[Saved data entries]
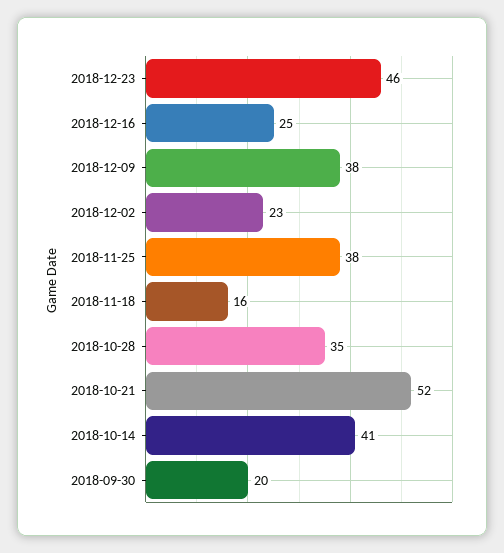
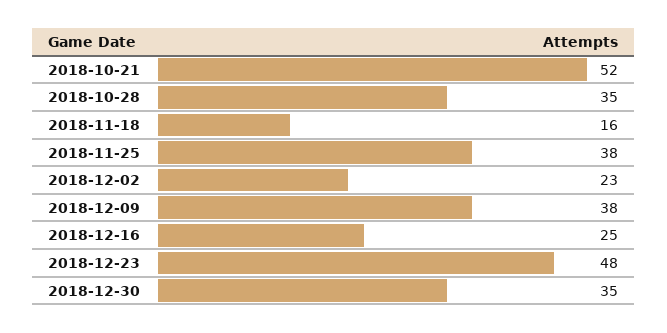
2018-12-23: 46 -> 48
2018-10-14: 41 -> none
2018-09-30: 20 -> none
2018-12-30: none -> 35

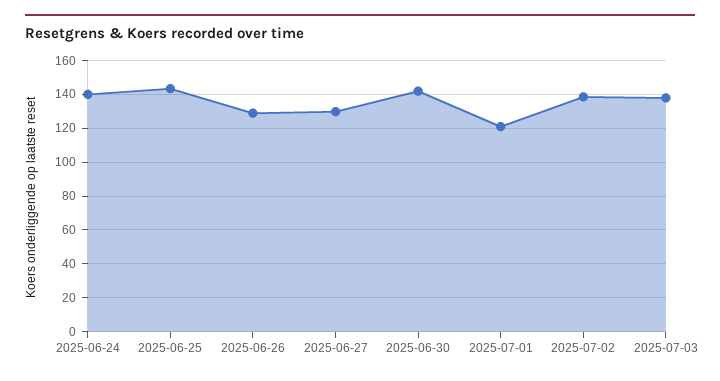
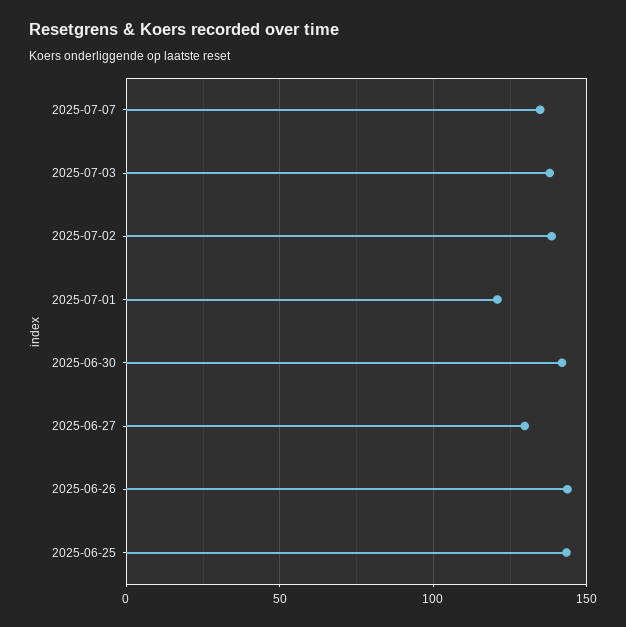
2025-06-24: 140 -> none
2025-06-26: 130 -> 145
2025-07-07: none -> 135

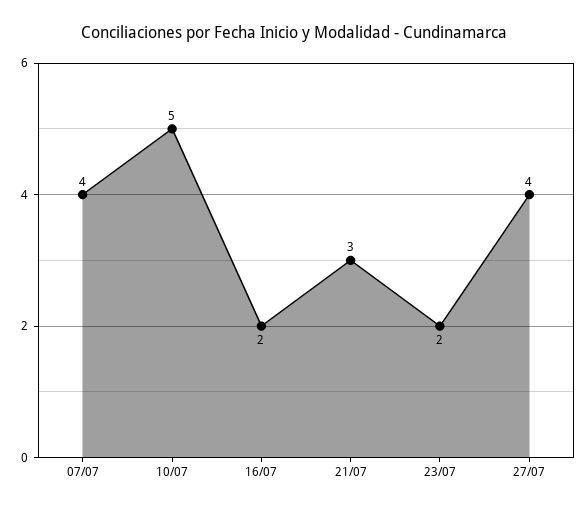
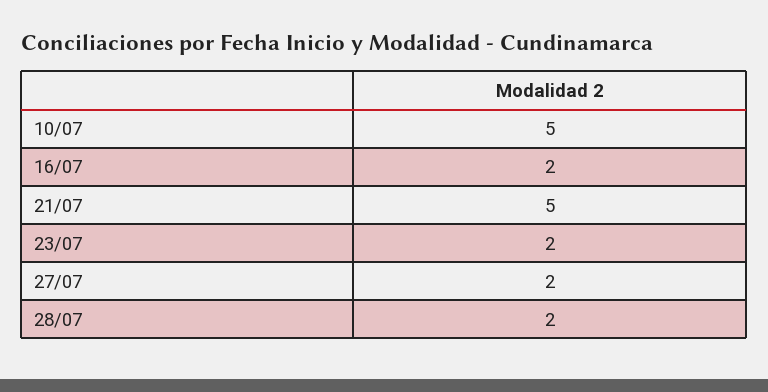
07/07: 4 -> none
21/07: 3 -> 5
27/07: 4 -> 2
28/07: none -> 2

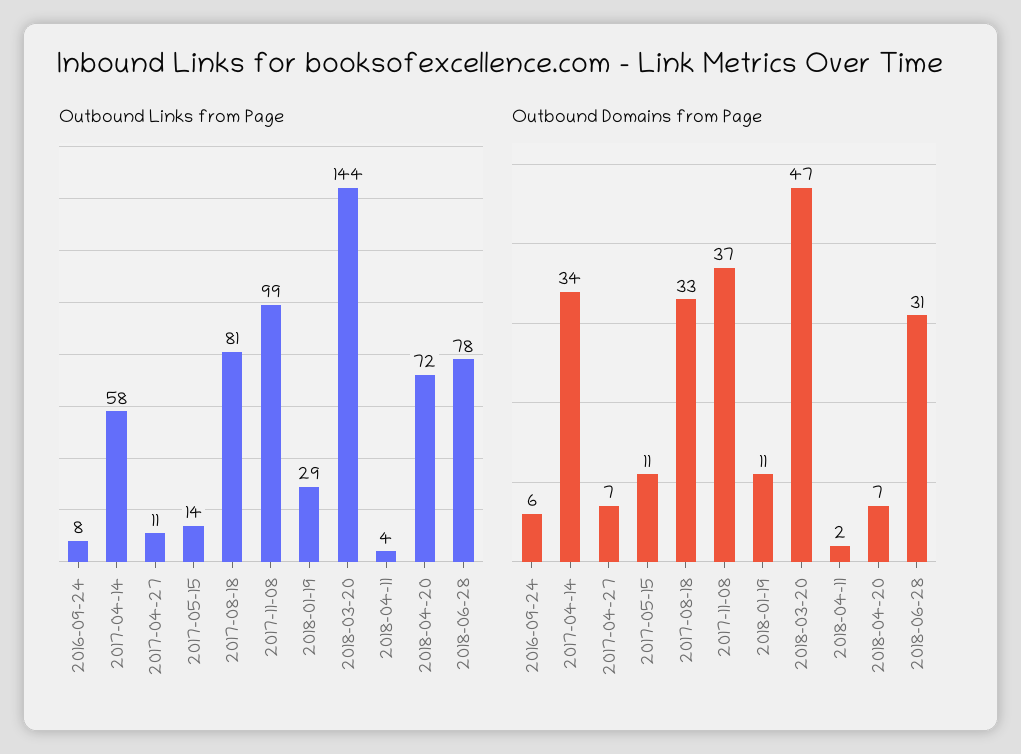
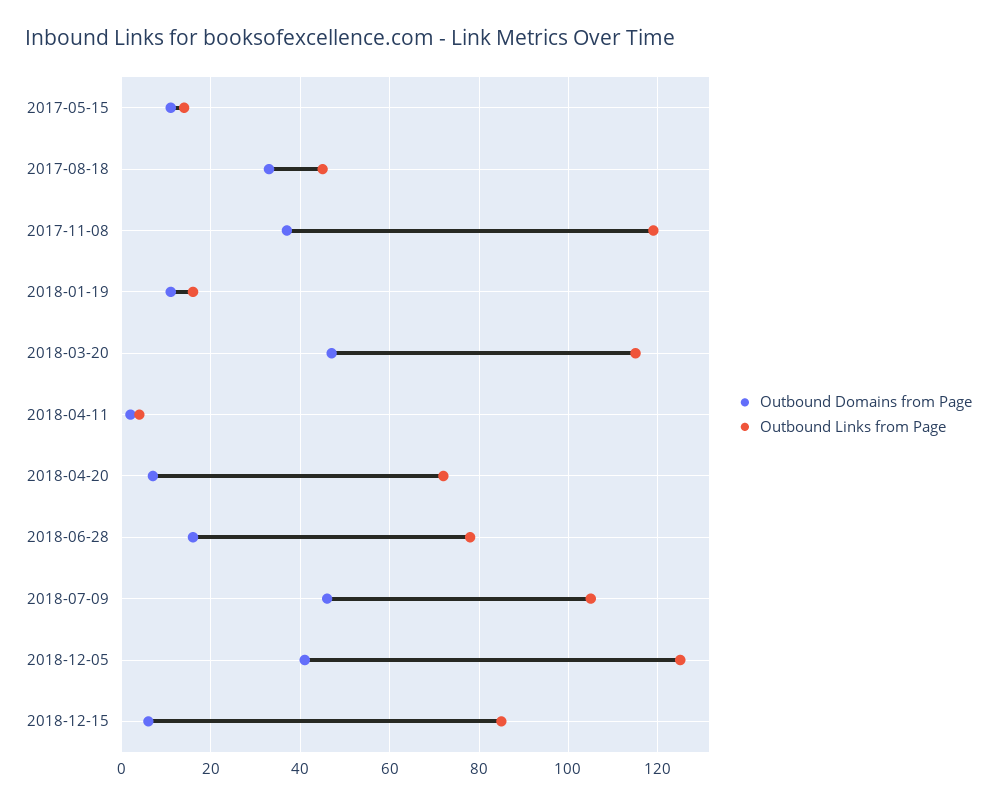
Outbound Links from Page, 2016-09-24: 8 -> none
Outbound Links from Page, 2017-04-14: 58 -> none
Outbound Links from Page, 2017-04-27: 11 -> none
Outbound Links from Page, 2017-08-18: 81 -> 45
Outbound Links from Page, 2017-11-08: 99 -> 120
Outbound Links from Page, 2018-01-19: 29 -> 15
Outbound Links from Page, 2018-03-20: 144 -> 115
Outbound Domains from Page, 2016-09-24: 6 -> none
Outbound Domains from Page, 2017-04-14: 34 -> none
Outbound Domains from Page, 2017-04-27: 7 -> none
Outbound Domains from Page, 2018-06-28: 31 -> 15
Outbound Domains from Page, 2018-07-09: none -> 45
Outbound Links from Page, 2018-07-09: none -> 105
Outbound Domains from Page, 2018-12-05: none -> 40
Outbound Links from Page, 2018-12-05: none -> 125
Outbound Domains from Page, 2018-12-15: none -> 5
Outbound Links from Page, 2018-12-15: none -> 85

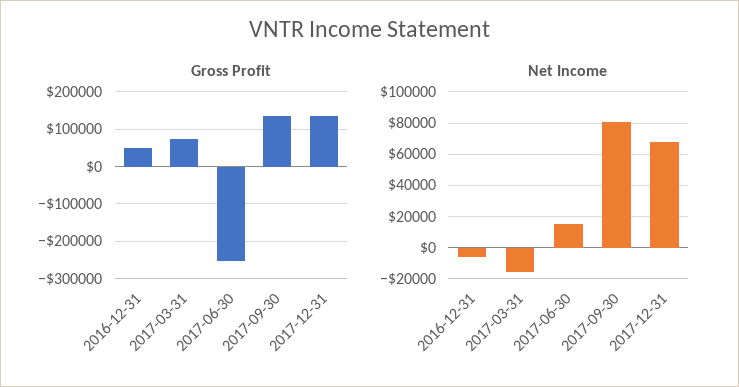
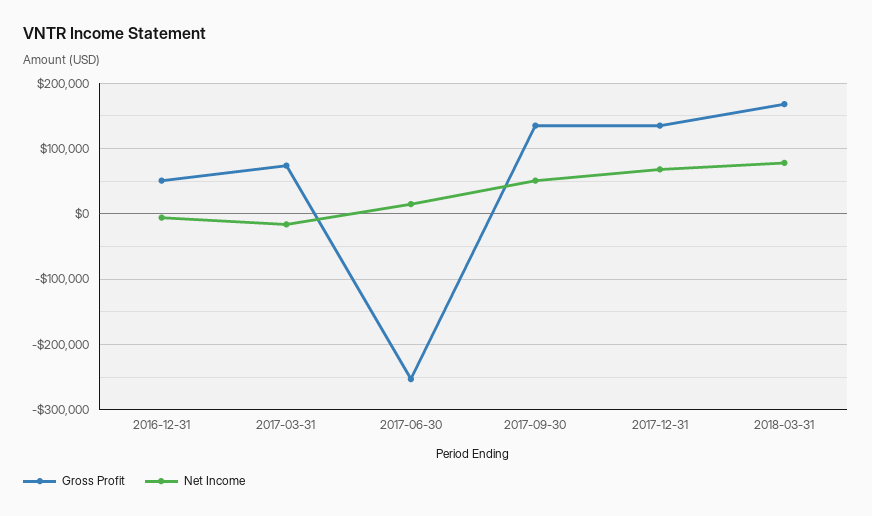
Net Income, 2017-09-30: 80000 -> 50000
Gross Profit, 2018-03-31: none -> 170000
Net Income, 2018-03-31: none -> 80000

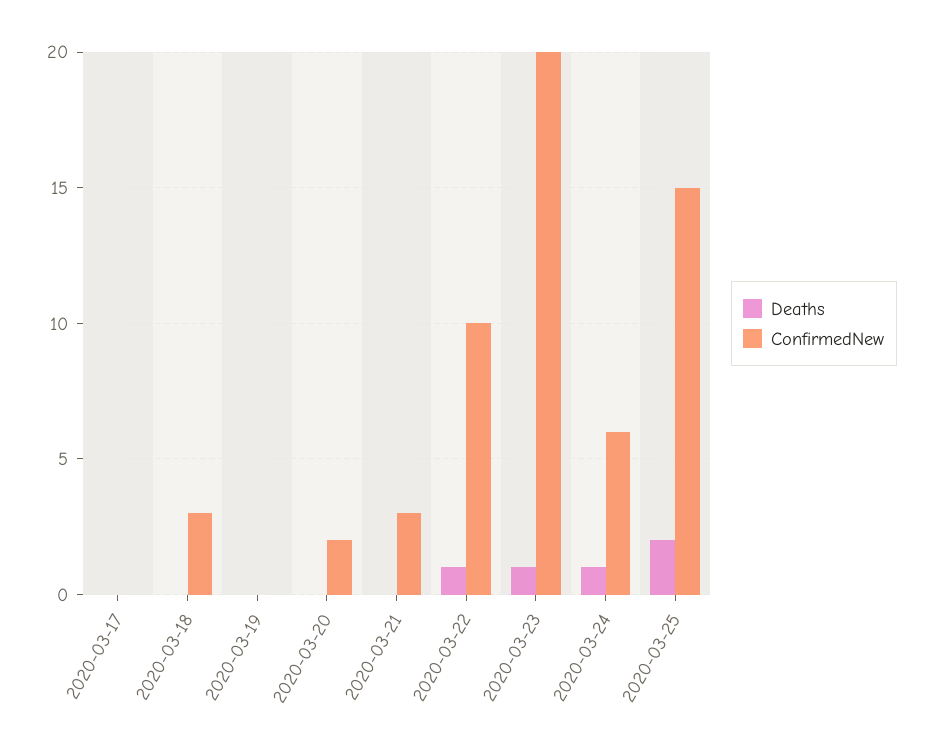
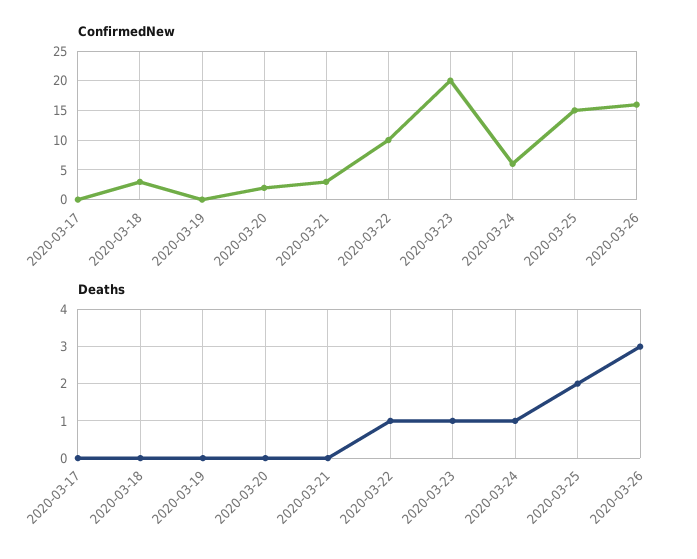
ConfirmedNew, 2020-03-26: none -> 15
Deaths, 2020-03-26: none -> 3

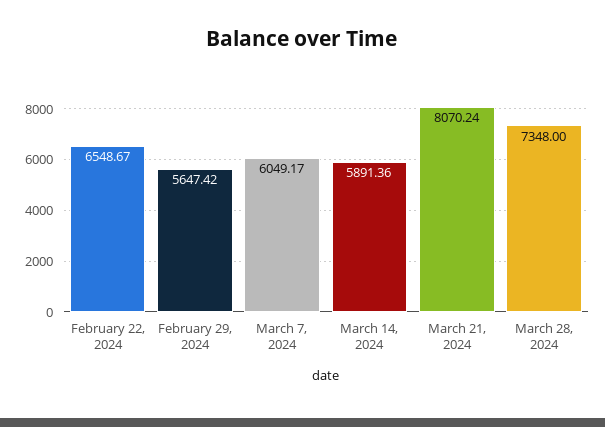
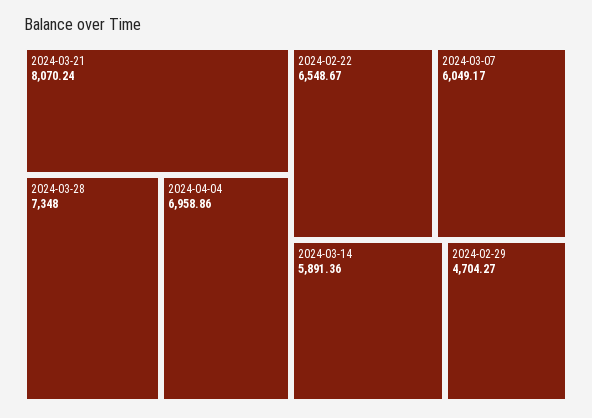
February 29, 2024: 5647.42 -> 4704.27
2024-04-04: none -> 6958.86

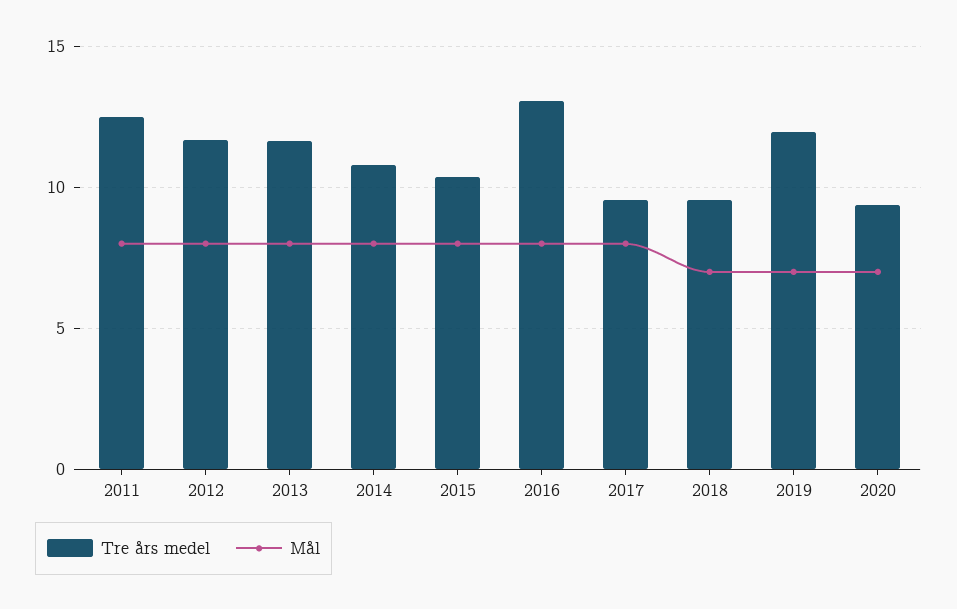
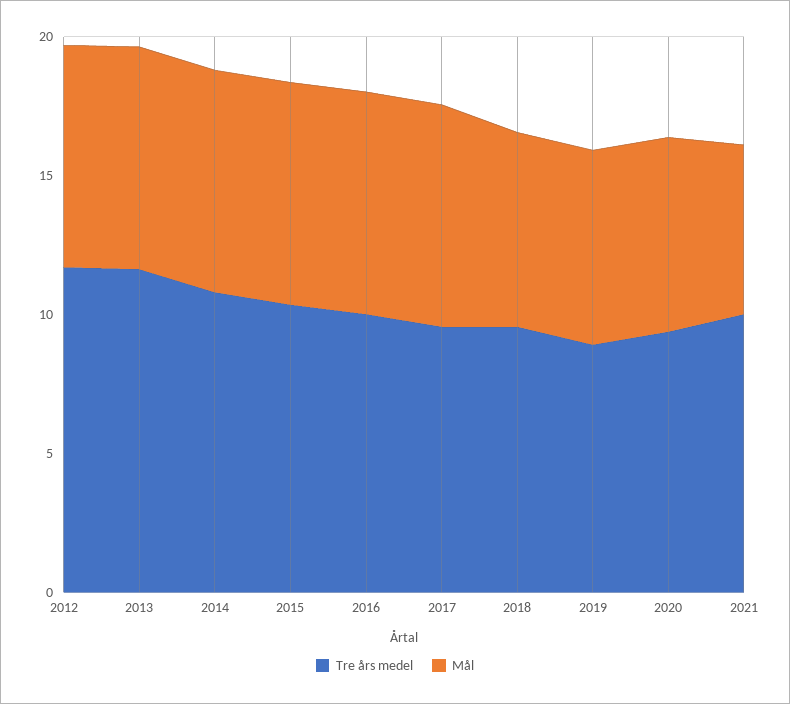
Tre års medel, 2011: 12.5 -> none
Mål, 2011: 8 -> none
Tre års medel, 2016: 13 -> 10
Tre års medel, 2019: 12 -> 9
Tre års medel, 2021: none -> 10
Mål, 2021: none -> 6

## What you have to do
What is needed is the data above, retyped exactly, with every picture left out.

## Solution
2018-12-23: 46 -> 48
2018-10-14: 41 -> none
2018-09-30: 20 -> none
2018-12-30: none -> 35

2025-06-24: 140 -> none
2025-06-26: 130 -> 145
2025-07-07: none -> 135

07/07: 4 -> none
21/07: 3 -> 5
27/07: 4 -> 2
28/07: none -> 2

Outbound Links from Page, 2016-09-24: 8 -> none
Outbound Links from Page, 2017-04-14: 58 -> none
Outbound Links from Page, 2017-04-27: 11 -> none
Outbound Links from Page, 2017-08-18: 81 -> 45
Outbound Links from Page, 2017-11-08: 99 -> 120
Outbound Links from Page, 2018-01-19: 29 -> 15
Outbound Links from Page, 2018-03-20: 144 -> 115
Outbound Domains from Page, 2016-09-24: 6 -> none
Outbound Domains from Page, 2017-04-14: 34 -> none
Outbound Domains from Page, 2017-04-27: 7 -> none
Outbound Domains from Page, 2018-06-28: 31 -> 15
Outbound Domains from Page, 2018-07-09: none -> 45
Outbound Links from Page, 2018-07-09: none -> 105
Outbound Domains from Page, 2018-12-05: none -> 40
Outbound Links from Page, 2018-12-05: none -> 125
Outbound Domains from Page, 2018-12-15: none -> 5
Outbound Links from Page, 2018-12-15: none -> 85

Net Income, 2017-09-30: 80000 -> 50000
Gross Profit, 2018-03-31: none -> 170000
Net Income, 2018-03-31: none -> 80000

ConfirmedNew, 2020-03-26: none -> 15
Deaths, 2020-03-26: none -> 3

February 29, 2024: 5647.42 -> 4704.27
2024-04-04: none -> 6958.86

Tre års medel, 2011: 12.5 -> none
Mål, 2011: 8 -> none
Tre års medel, 2016: 13 -> 10
Tre års medel, 2019: 12 -> 9
Tre års medel, 2021: none -> 10
Mål, 2021: none -> 6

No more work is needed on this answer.